Valley Falls Yard is a railroad classification yard located in Valley Falls, Rhode Island. It was originally built by the Providence and Worcester Railroad (P&W) around 1860. In 1874, the P&W completed the East Providence Branch, which joined the P&W mainline near the yard. Around the same time, the Rhode Island Horse Shoe Works completed a factory in the area of the yard, which became a significant location for freight train traffic on the P&W system. The Rhode Island and Massachusetts Railroad (the Valley Falls Branch) provided a direct connection to the yard from the Norfolk County Railroad mainline in Franklin, Massachusetts. The Wrentham Branch later connected with the RI&M line, allowing further through services. From 1878 to 1884, a full suite of repair and maintenance facilities were built at Valley Falls Yard. By 1905, Valley Falls Yard included 13 tracks and was 2,000 feet in length; a new interlocking tower was completed to control the switches between the P&W mainline, the East Providence Branch, the Wrentham branch (formerly the New York and New England Railroad), and the Rhode Island and Massachusetts Railroad.

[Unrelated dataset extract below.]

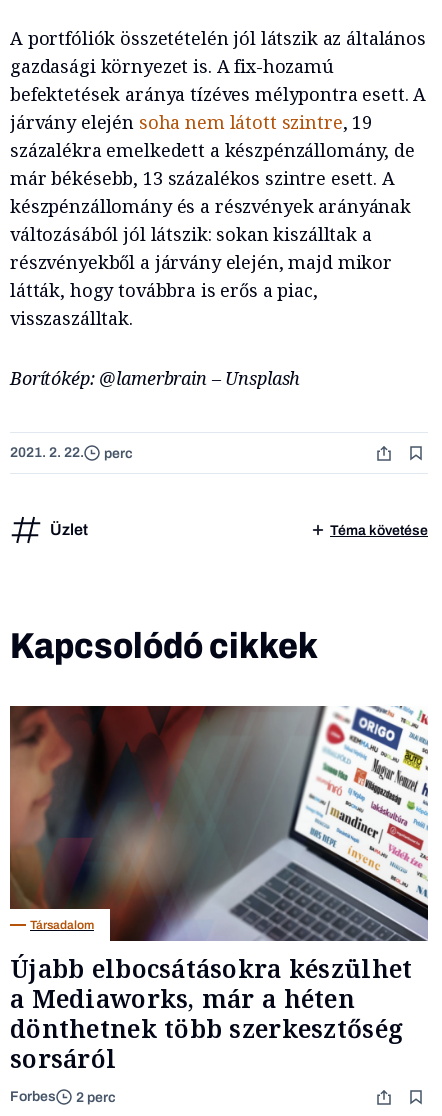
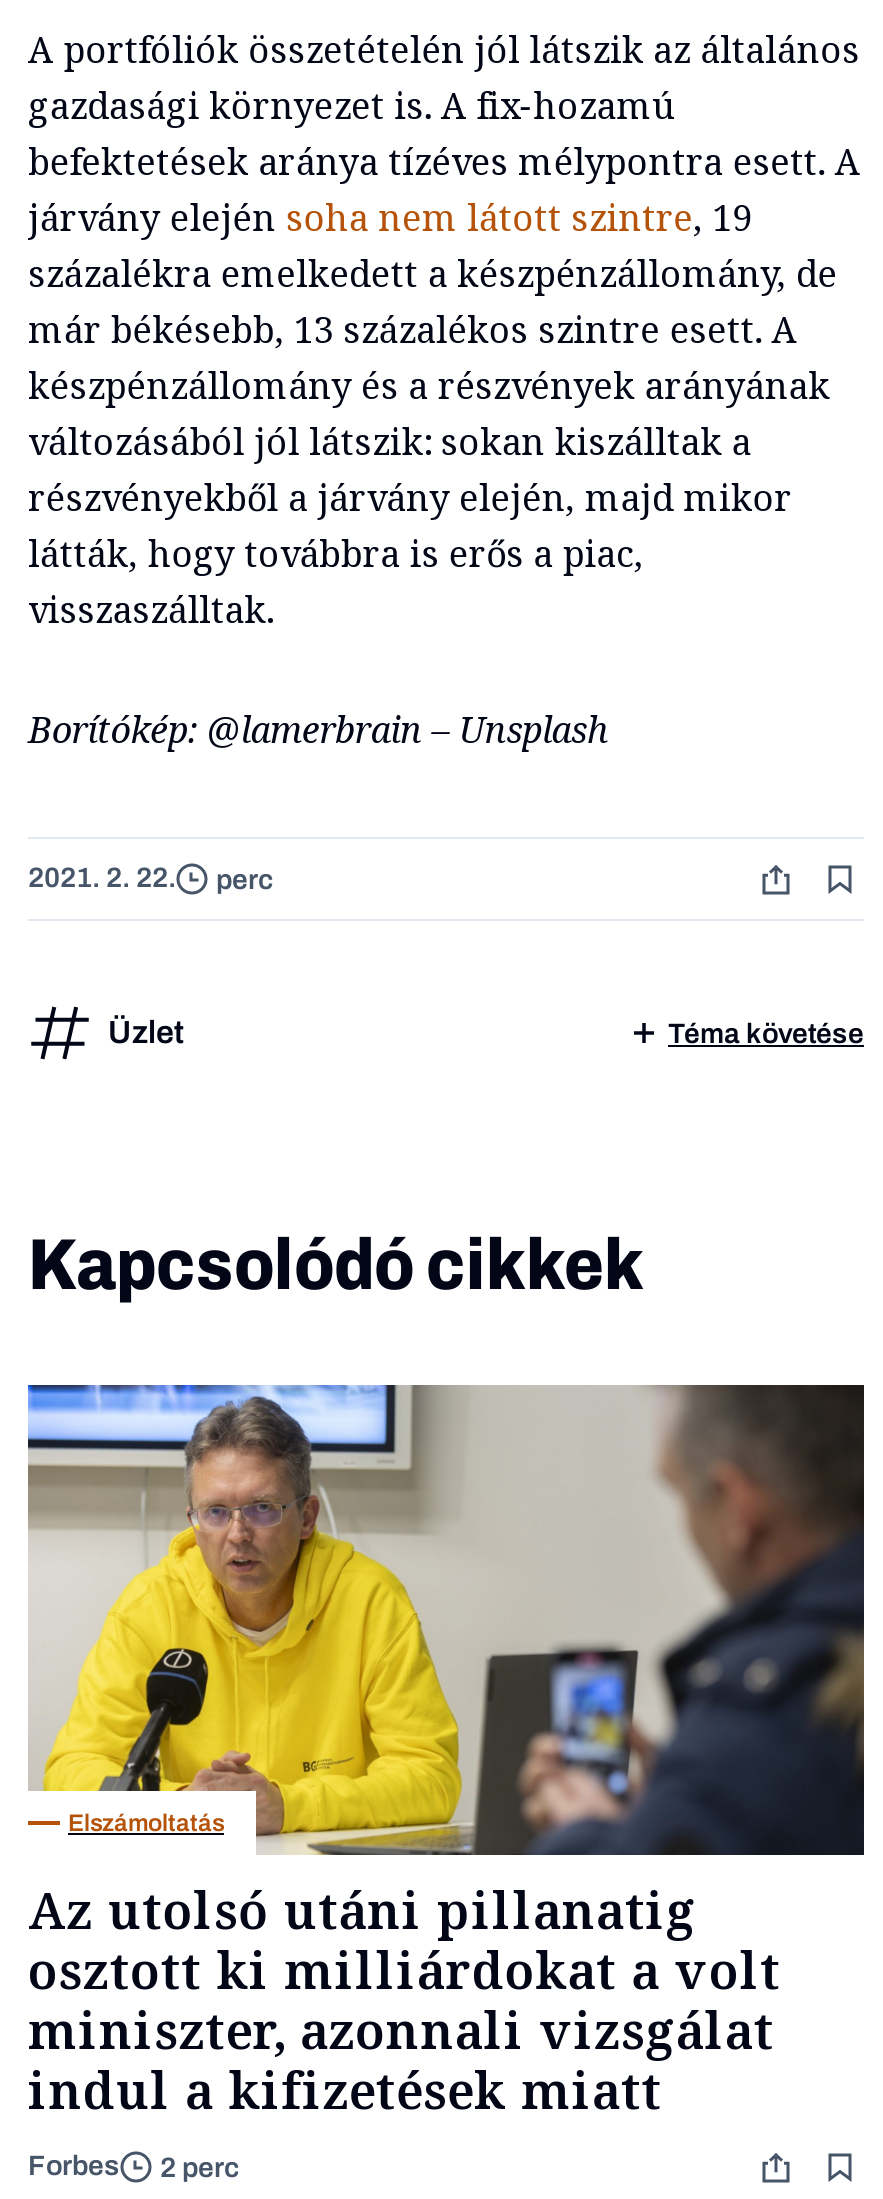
[9,705,428,942] [image] | Társadalom -> [26,1383,866,1857] [image] | Elszámoltatás
[10,951,412,1075] Újabb elbocsátásokra készülhet | a Mediaworks, már a héten | dönthetnek több szerkesztőség | sorsáról -> [28,1876,781,2124] Az utolsó utáni pillanatig | osztott ki milliárdokat a volt | miniszter, azonnali vizsgálat | indul a kifizetések miatt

In 1913, the New York, New Haven and Hartford Railroad (the New Haven) employed approximately 300 people at Valley Falls.

Improvements and upgrades were made to the yard in 1976 as part of a New England Regional Commission program to create jobs and improve railroads.

The Providence and Worcester Railroad took over its railroad in 1973, and has operated Valley Falls Yard since. It is the base for all local freight trains operated by P&W in Rhode Island. By 1995, the P&W was operating trains PR-2 and PR-3 from the yard five days per week to serve customers along the Northeast Corridor.